While farming vulnerabilities in a dead, decades-old project might be educational, it’s not impactful if no one uses it.
At the same time, dead projects could be far more important than they appear; for example, a dead project could be the only known parsing library for a legacy file format some major software uses to maintain backward compatibility.
There are plenty of metrics to gauge a project’s impact, such as GitHub stars ⭐ or forks, download counts, and usage in other projects.

Where to Explore Projects

With these considerations in mind, picking a suitable target from the millions of available codebases can be challenging.

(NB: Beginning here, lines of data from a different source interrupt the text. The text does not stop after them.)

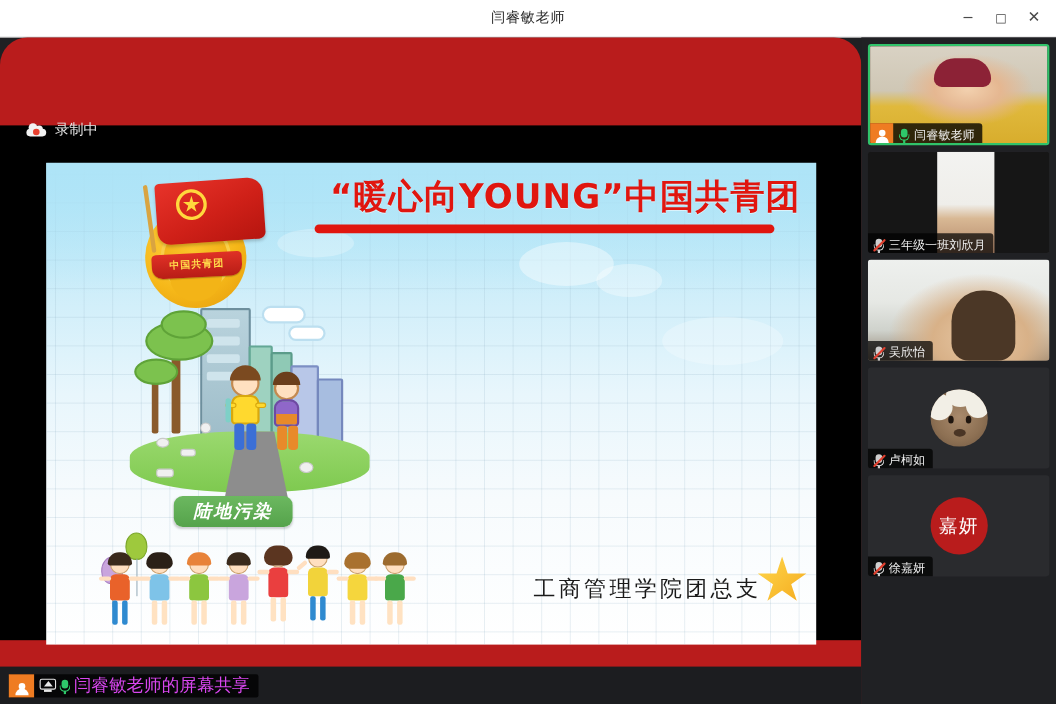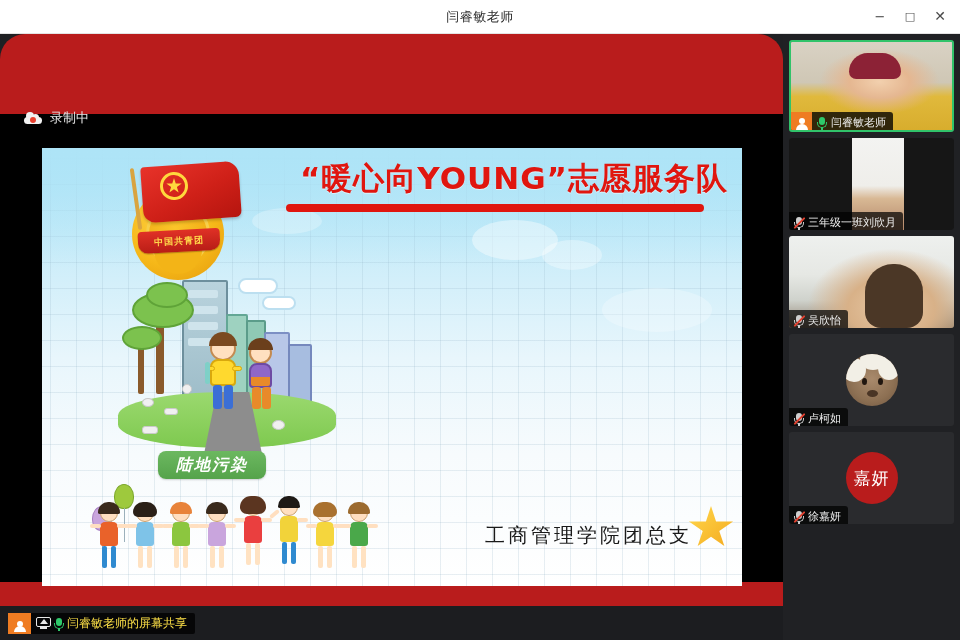"“暖心向YOUNG”志愿服务队" div { text: 志愿服务队 -> 中国共青团 }
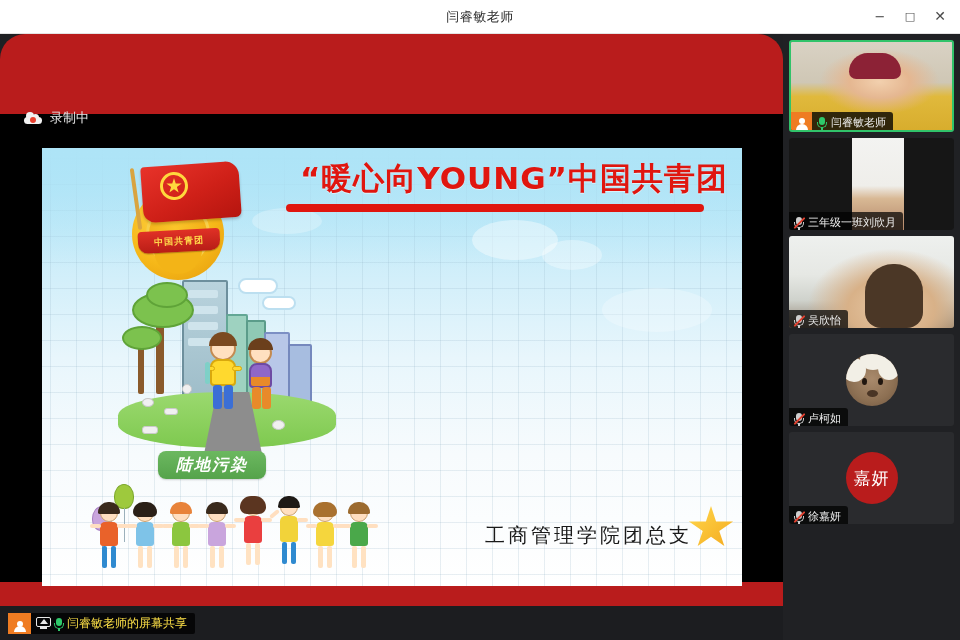"闫睿敏老师的屏幕共享" #share-chip .share-text { color: #fde047 -> #d946ef; font-size: 12px -> 16px }
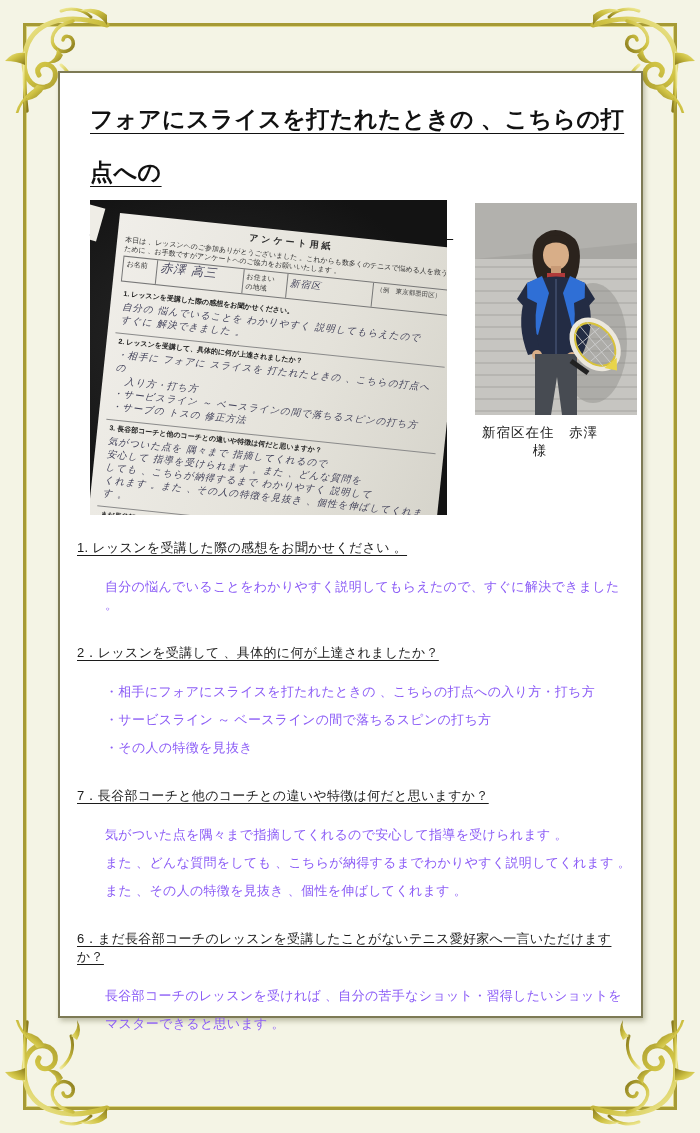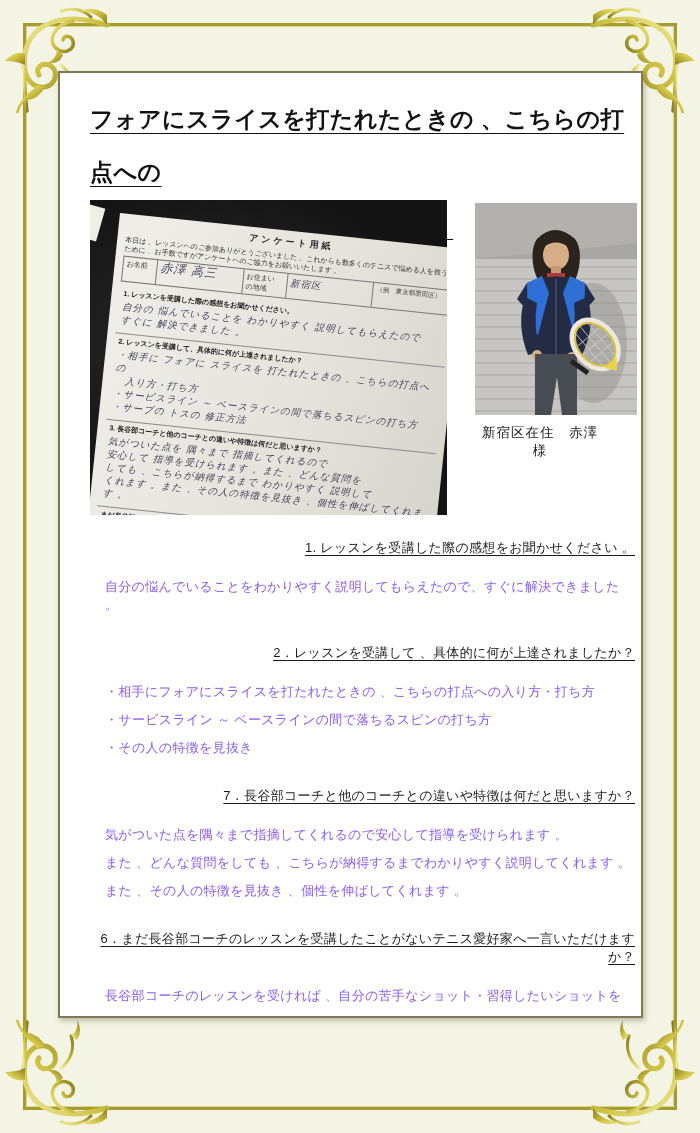"1. レッスンを受講した際の感想をお聞かせください 。" .qa-heading { text-align: right -> none }
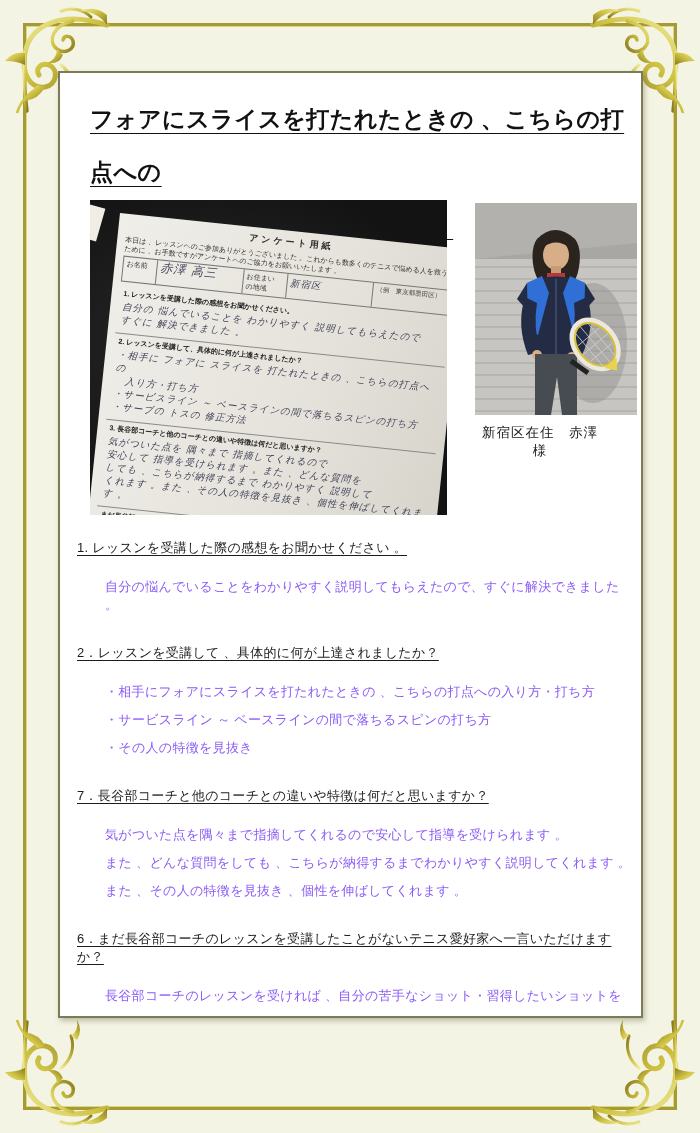"マスターできると思います 。" p.qa-line { html: none -> <p>マスターできると思います 。</p> }
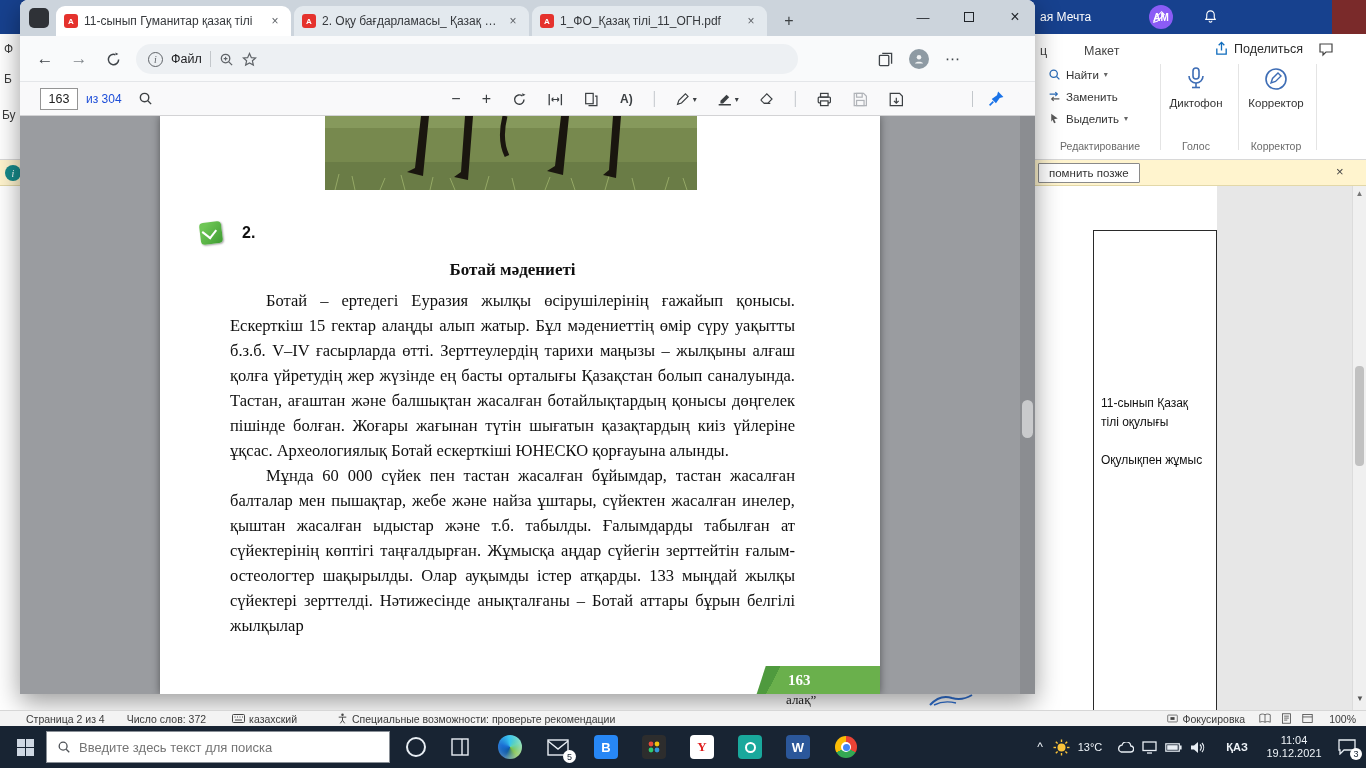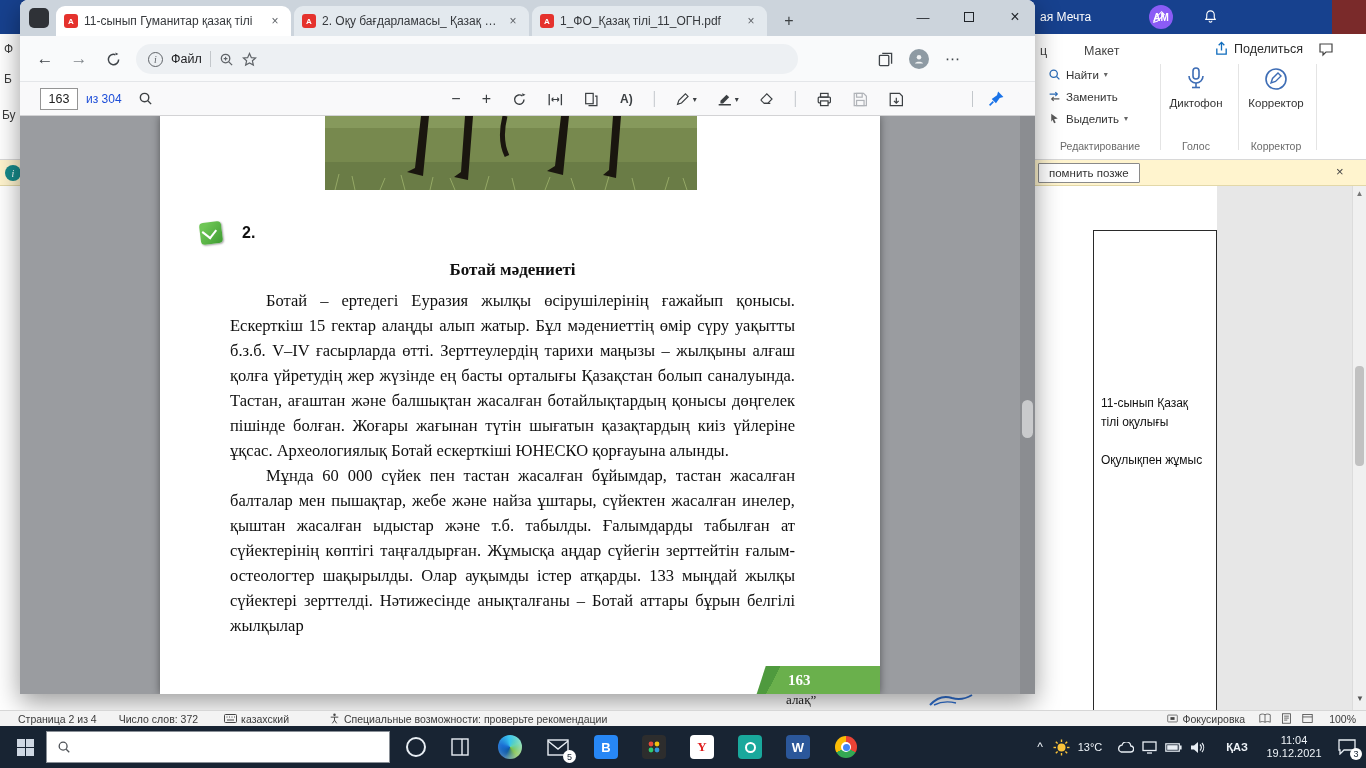"Страница 2 из 4" div.ws-item { margin-left: 18px -> 26px }
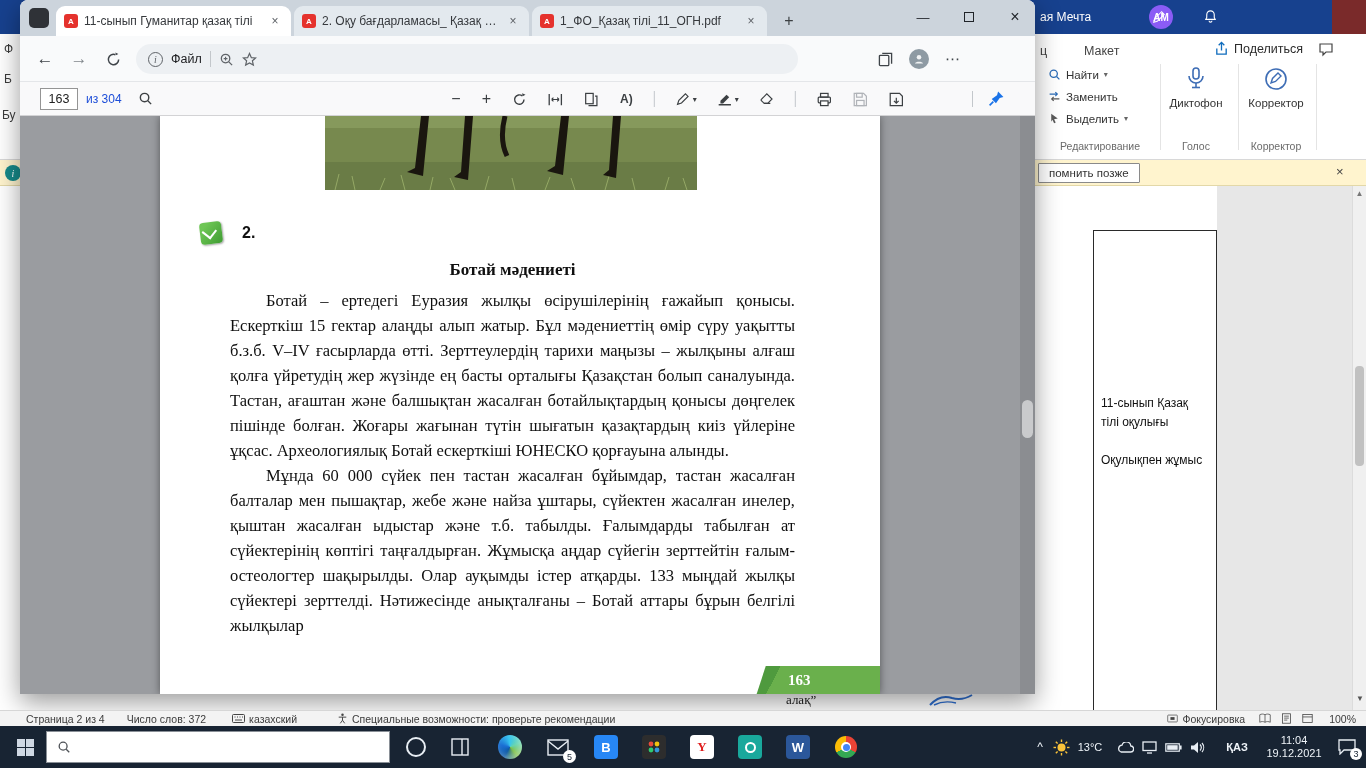"Введите здесь текст для поиска" input { html: none -> <input> }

I recommend exploring GitHub projects by topic at https://github.com/topics , then filtering by programming language and sorting by stars, forks, or last update time.
Additionally, you can explore up-and-coming projects that may not have experienced much scrutiny by other vulnerability researchers on GitHub’s Trending page : https://github.com/trending .
Another option is to browse project directories like the Apache Software Foundation’s (https://projects.apache.org).
The directory allows sorting by name, committee, category, programming language, and number of committers.
However, avoid focusing on finding bugs in “in the attic” (end-of-life) projects, as you’re unlikely to get a response to security reports about these.